EXERCISE DESCRIPTION: Both ends included, set down the lines from the line containing "-> <div> <div></div>" through the last line of the records below, without pictures.

Entries taken from a collection
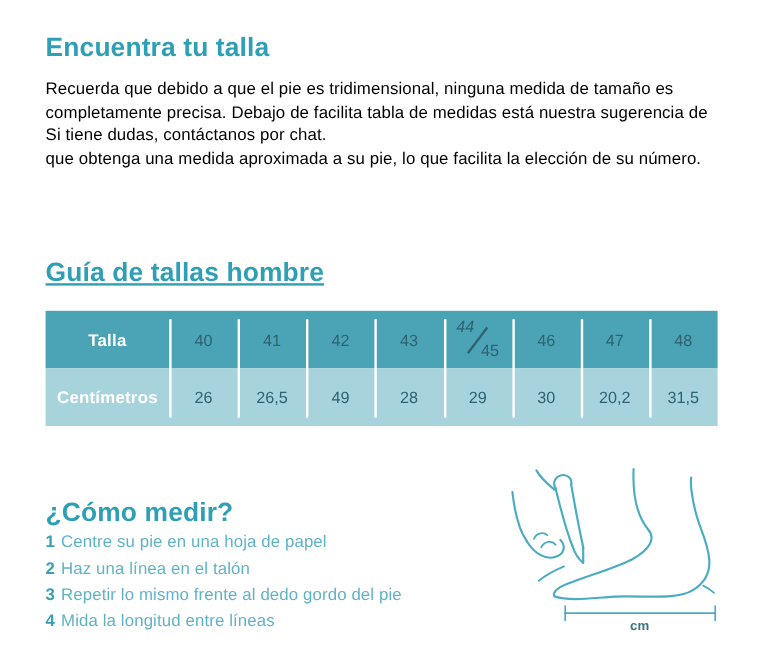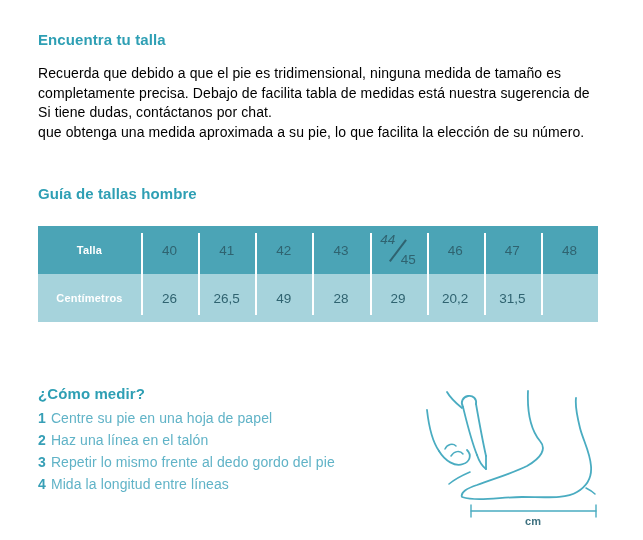"Encuentra tu talla" .h-title { font-size: 15px -> 22px }
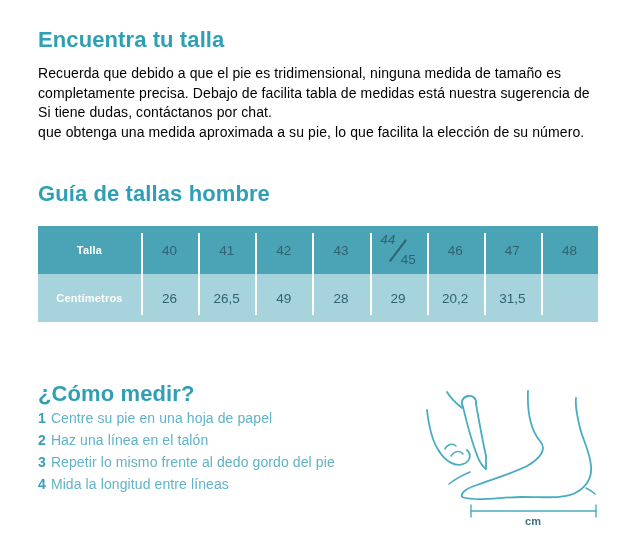"Guía de tallas hombre" .h-guide { margin-top: 43px -> 76px; text-decoration: none -> underline }
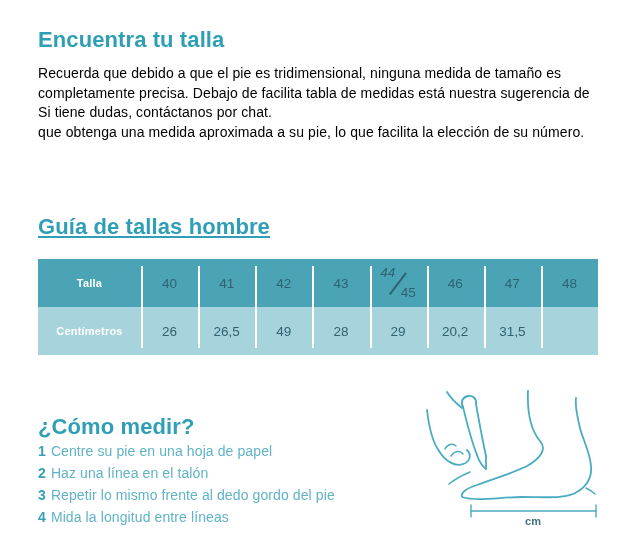"Talla" .label-cell { font-size: 11px -> 14px }
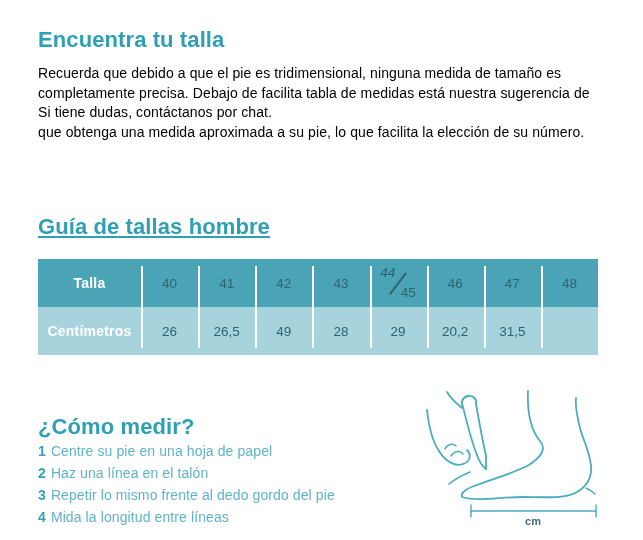"30" div.cell { html: none -> <div>30</div> }
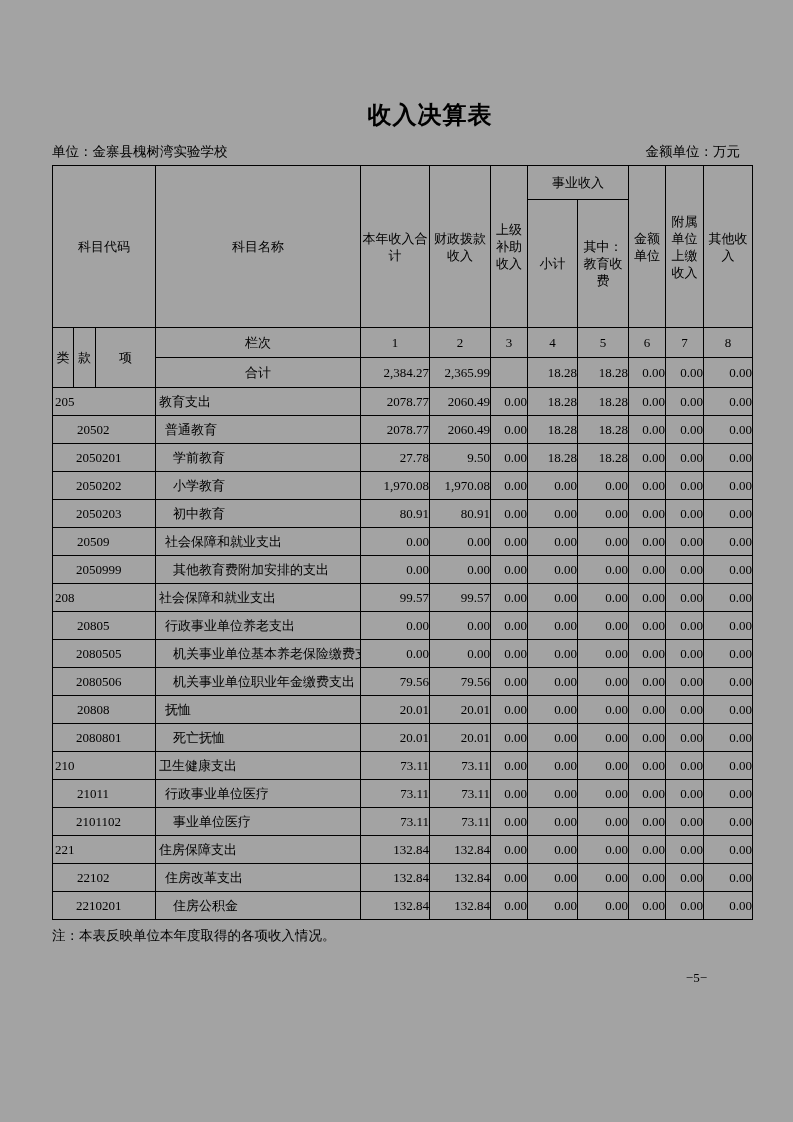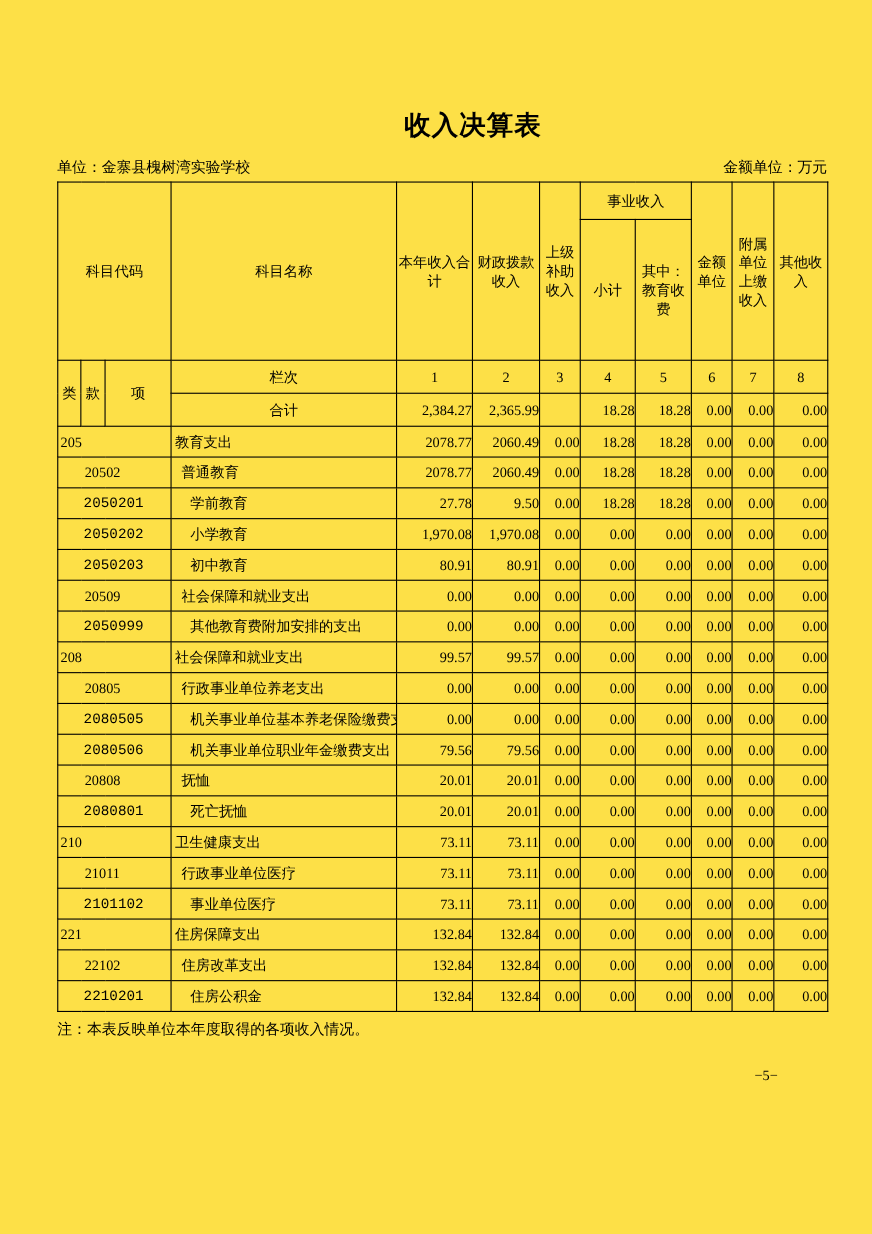"收入决算表" .page { background: #fde047 -> #a3a3a3 }
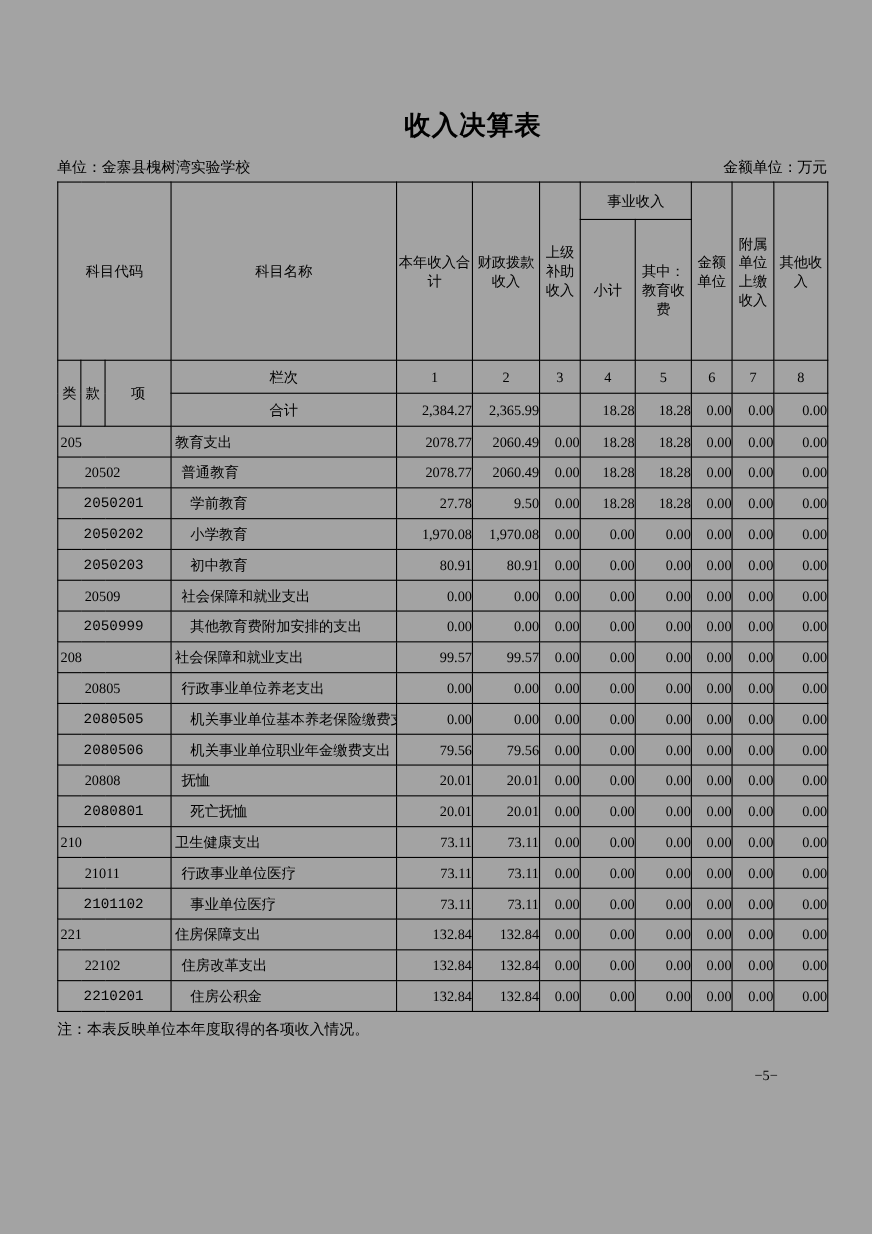"单位：金寨县槐树湾实验学校" .unit-row { margin: 14px 41px 0 52px -> 14px 53px 0 52px }
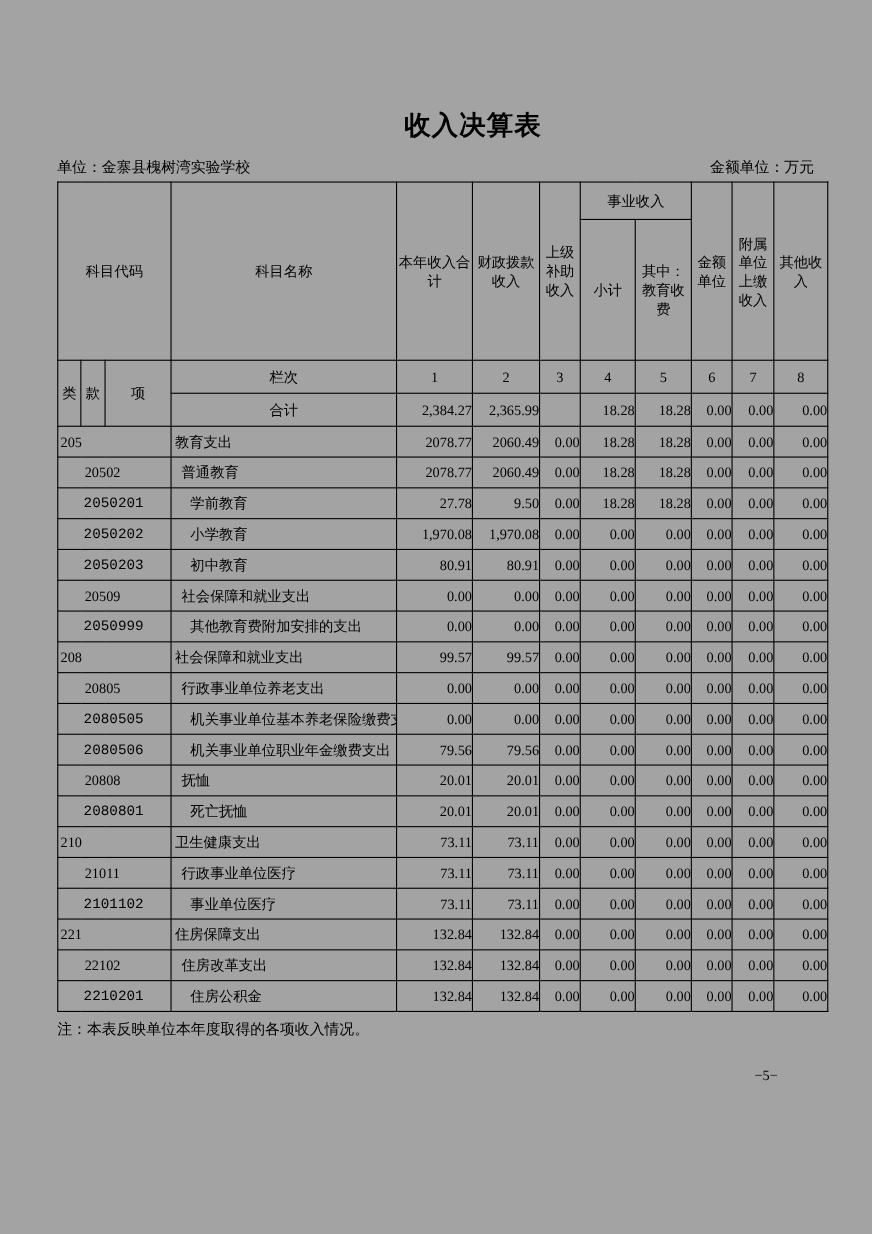"2050201" td.code.lv3 { font-family: Liberation Mono, monospace -> none }
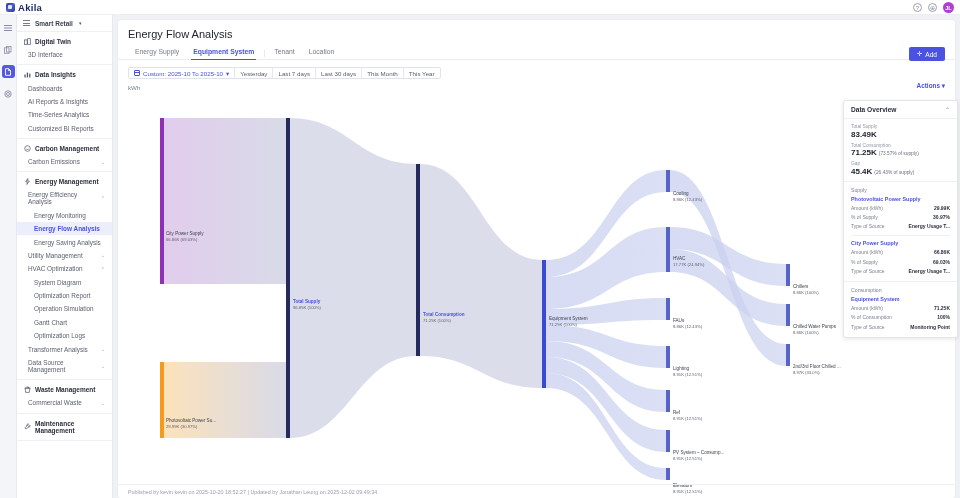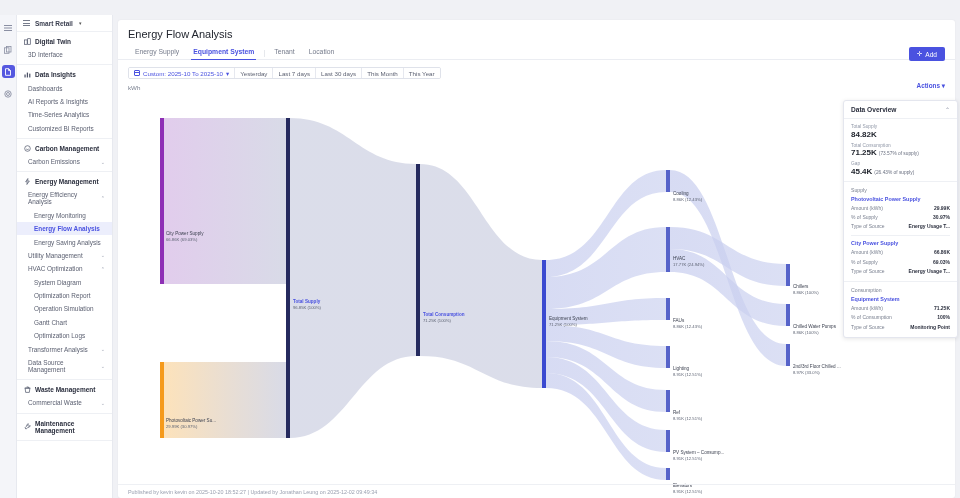"Akila" div.brandbar { html: none -> <div> <div></div> <div>Akila</div> <div> <div>?</div> <div>⊕</div> <div>JL</div> </div> </div> }
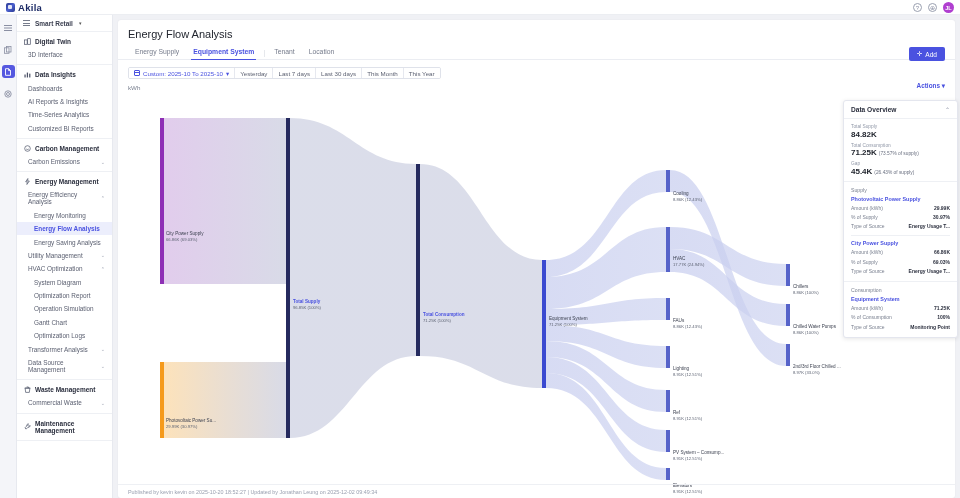"84.82K" div.ovl-v { text: 84.82K -> 83.49K }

OUTPUT FOR THIS EXERCISE:
"Akila" div.brandbar { html: none -> <div> <div></div> <div>Akila</div> <div> <div>?</div> <div>⊕</div> <div>JL</div> </div> </div> }
"84.82K" div.ovl-v { text: 84.82K -> 83.49K }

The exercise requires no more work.